Die Steam Machine wird als Brücke zwischen PC- und Konsolen-Gaming vermarktet. Denn der Würfel kann mit SteamOS und HDMI CEC fast so einfach wie eine PlayStation 5 (ca. 549 Euro auf Amazon) bedient werden. Anders als ein regulärer Gaming-PC kann die Steam Machine beispielsweise mit einem Gamepad aus dem Standby-Modus geweckt oder über die Fernbedienung eines Smart TVs gesteuert werden.

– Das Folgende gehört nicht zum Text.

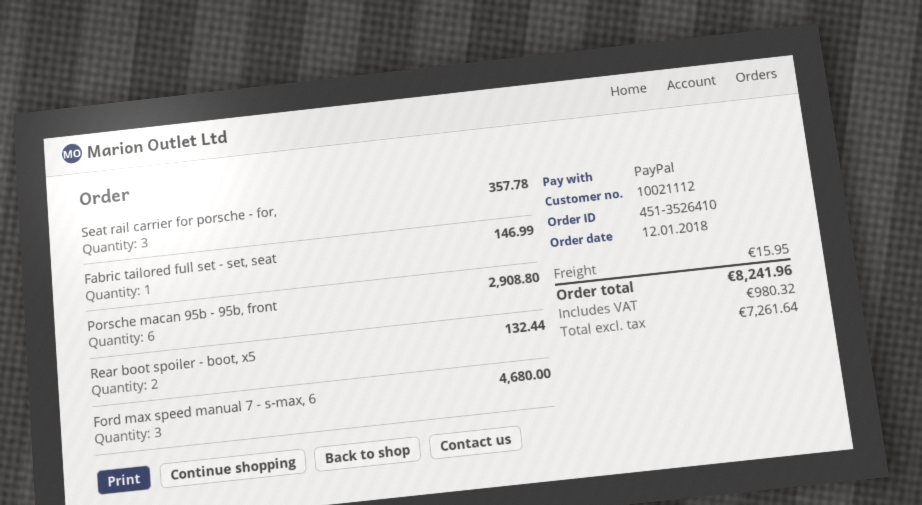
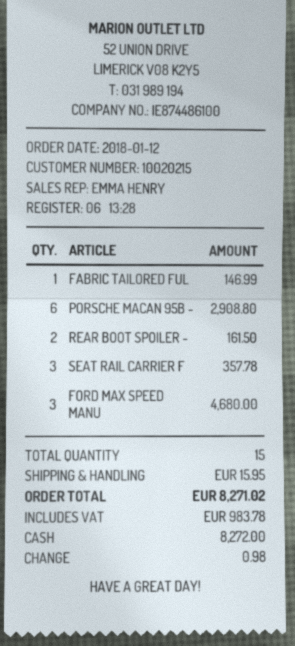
customer number: 10021112 -> 10020215
payment method: PayPal -> cash
Rear boot spoiler - boot, x5: 2 for 132.44 -> 2 for 161.50
tax: 980.32 -> 983.78
total: 8241.96 -> 8271.02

Mit Preisen ab 1.039 Euro ist das Preis-Leistungs-Verhältnis aber fragwürdig, denn die Steam Machine nutzt eine GPU, die beinahe der AMD Radeon RX 7600M entspricht, womit das Gerät etwas langsamer als eine Sony PS5 oder eine Nvidia GeForce RTX 5050 ist. AMD-Ingenieur Jacob Terkelsen hat auf Printables nun Dateien veröffentlicht, die es erlauben, ein PC-Gehäuse im Design und im Format der Steam Machine mithilfe eines 3D-Druckers zu produzieren. Schrauben, Magnete, ein PCIe-Kabel, Gummifüße und die PC-Hardware müssen separat gekauft werden.
Welche Komponenten in das Gehäuse gesteckt werden, bleibt dem Nutzer überlassen. Mark Terkelsen kombiniert in einem Testlauf ein 400 Watt Flex-ATX-Netzteil mit einer kleinen Nvidia GeForce RTX 5060, wodurch die "Terk Box" deutlich leistungsstärker als die Steam Machine sein dürfte. Das Gehäuse ist für ein Mini-ITX-Mainboard ausgelegt.
Das Gehäuse plant allerdings nur sehr wenig Platz für einen CPU-Kühler ein – da der Prozessor unter dem Netzteil sitzt, darf der Kühler maximal nur 30 Millimeter hoch sein, sodass die Verlustleistung des Prozessors in vielen Fällen beschränkt werden muss. Die Terk Box mag nicht ganz so elegant wie die Steam Machine sein, zeigt aber, dass selbst mit PC-Hardware von der Stange ein leistungsstärkerer Gaming-PC im Format der Steam Machine gebaut werden kann.